Obesity is associated with AKI after surgery via oxidative stress

Of 445 patients included in the study, 25.2% developed stage I AKI after cardiac surgery, defined as a ≥26.5 µmol/l or 50% increase in serum creatinine concentration within 72 h of surgery. Patients who developed AKI had a longer hospital stay, were more likely to develop postoperative atrial fibrillation, were more likely to develop pneumonia and had a higher risk of death at 30 days than did patients who did not develop AKI. After adjustment for baseline risk factors for AKI, the odds of AKI increased by 26.5% per 5 kg/m² increase in BMI.

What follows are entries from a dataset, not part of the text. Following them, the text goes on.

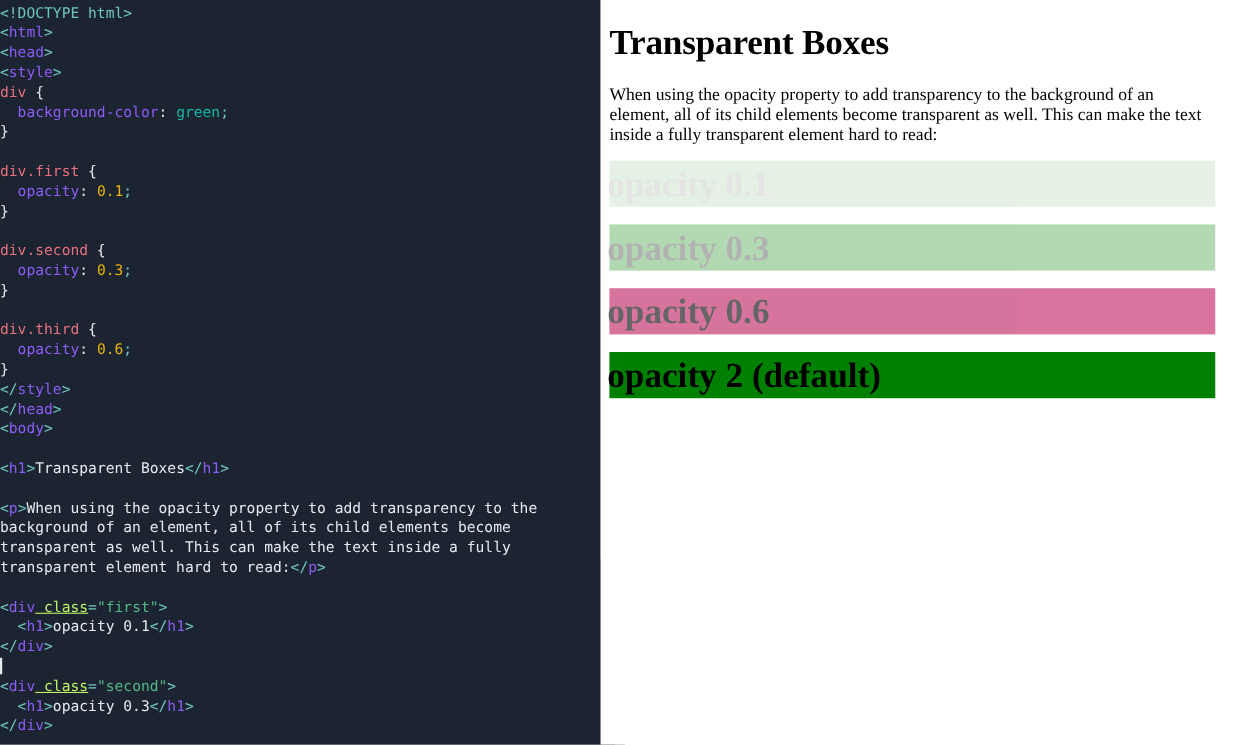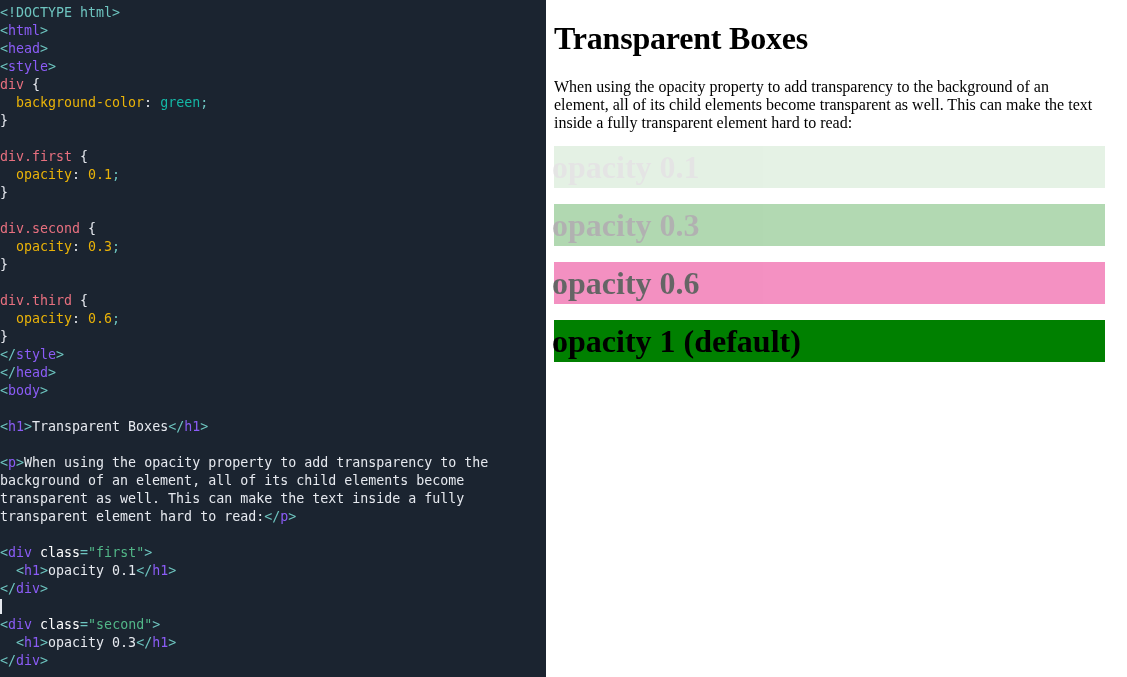"background-color" .prop { color: #eab308 -> #8b5cf6 }
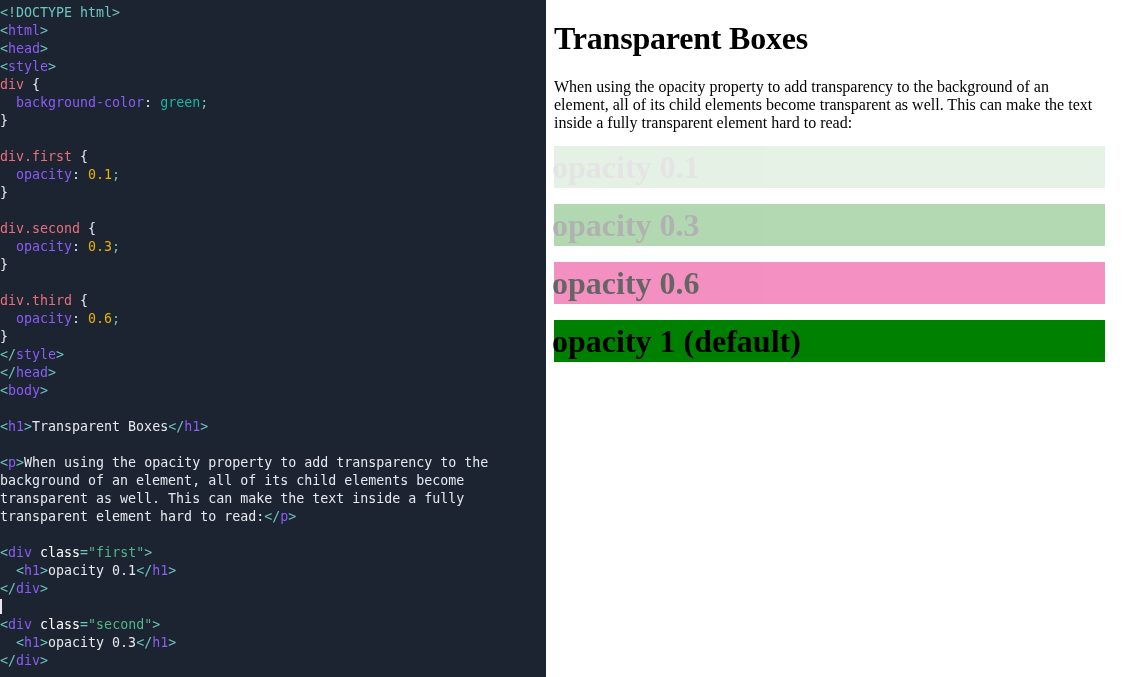"opacity 0.6" div.op-box { background: #ec4899 -> #be185d }
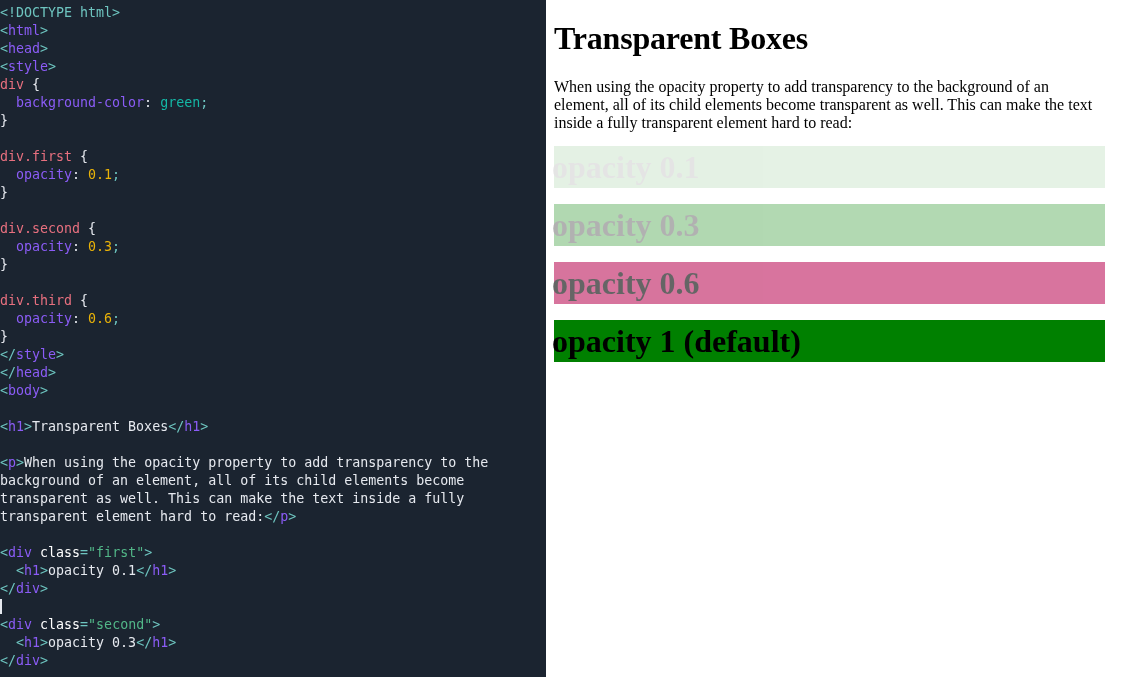"opacity 1 (default)" div.box-h1 { text: 1 -> 2 }
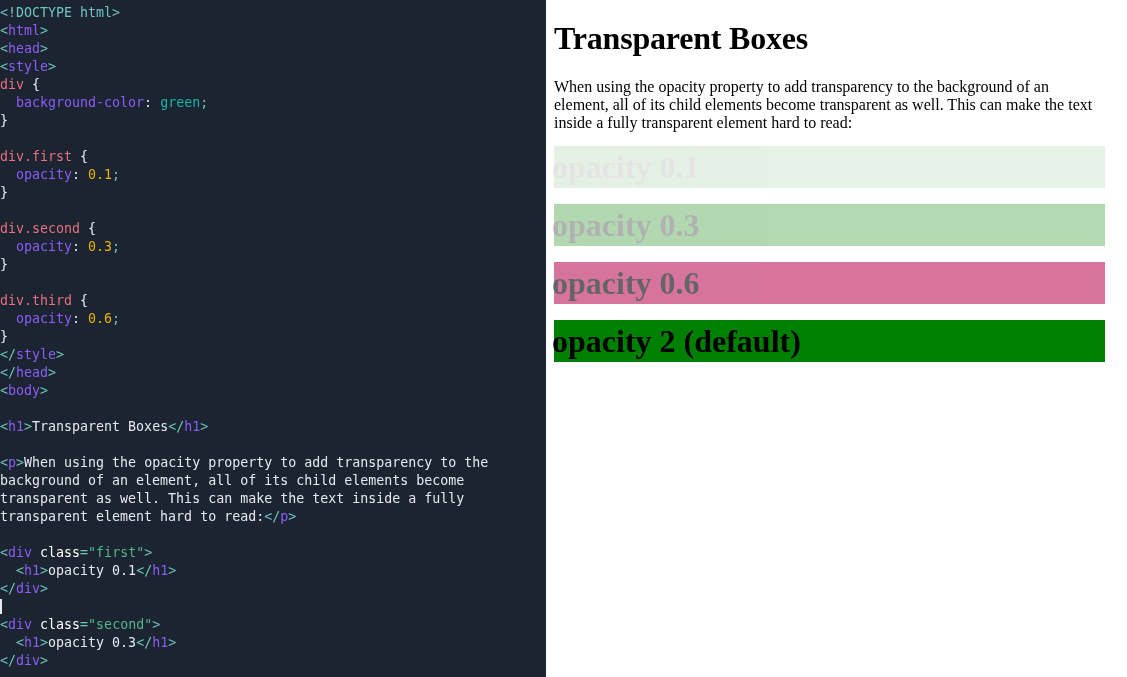"class" .att { color: #ffffff -> #bef264; text-decoration: none -> underline }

When the investigators measured markers of oxidative stress, antifibrinolysis and inflammation, they found that levels of F₂-isoprostanes were significantly higher at baseline and during surgery in patients who developed AKI than in those who did not develop AKI. By contrast, baseline levels of IL-6 and PAI-1 did not predict AKI although intraoperative concentrations of PAI-1 were higher in patients who developed AKI. For any given BMI, intraoperative levels of F₂-isoprostanes were higher in patients with AKI than in those without AKI. BMI no longer predicted AKI after adjustment for the effect of F₂-isoprostanes, whereas IL-6 and PAI-1 did not alter the association between BMI and AKI. Relationships between BMI, candidate pathway biomarkers and AKI were examined by deconstructing the total effect of BMI on AKI into direct effects and indirect effects. “Our data suggest that the association between obesity and kidney injury is partially mediated by the effect of BMI on oxidative stress but not inflammation or antifibrinolysis”, comments Billings.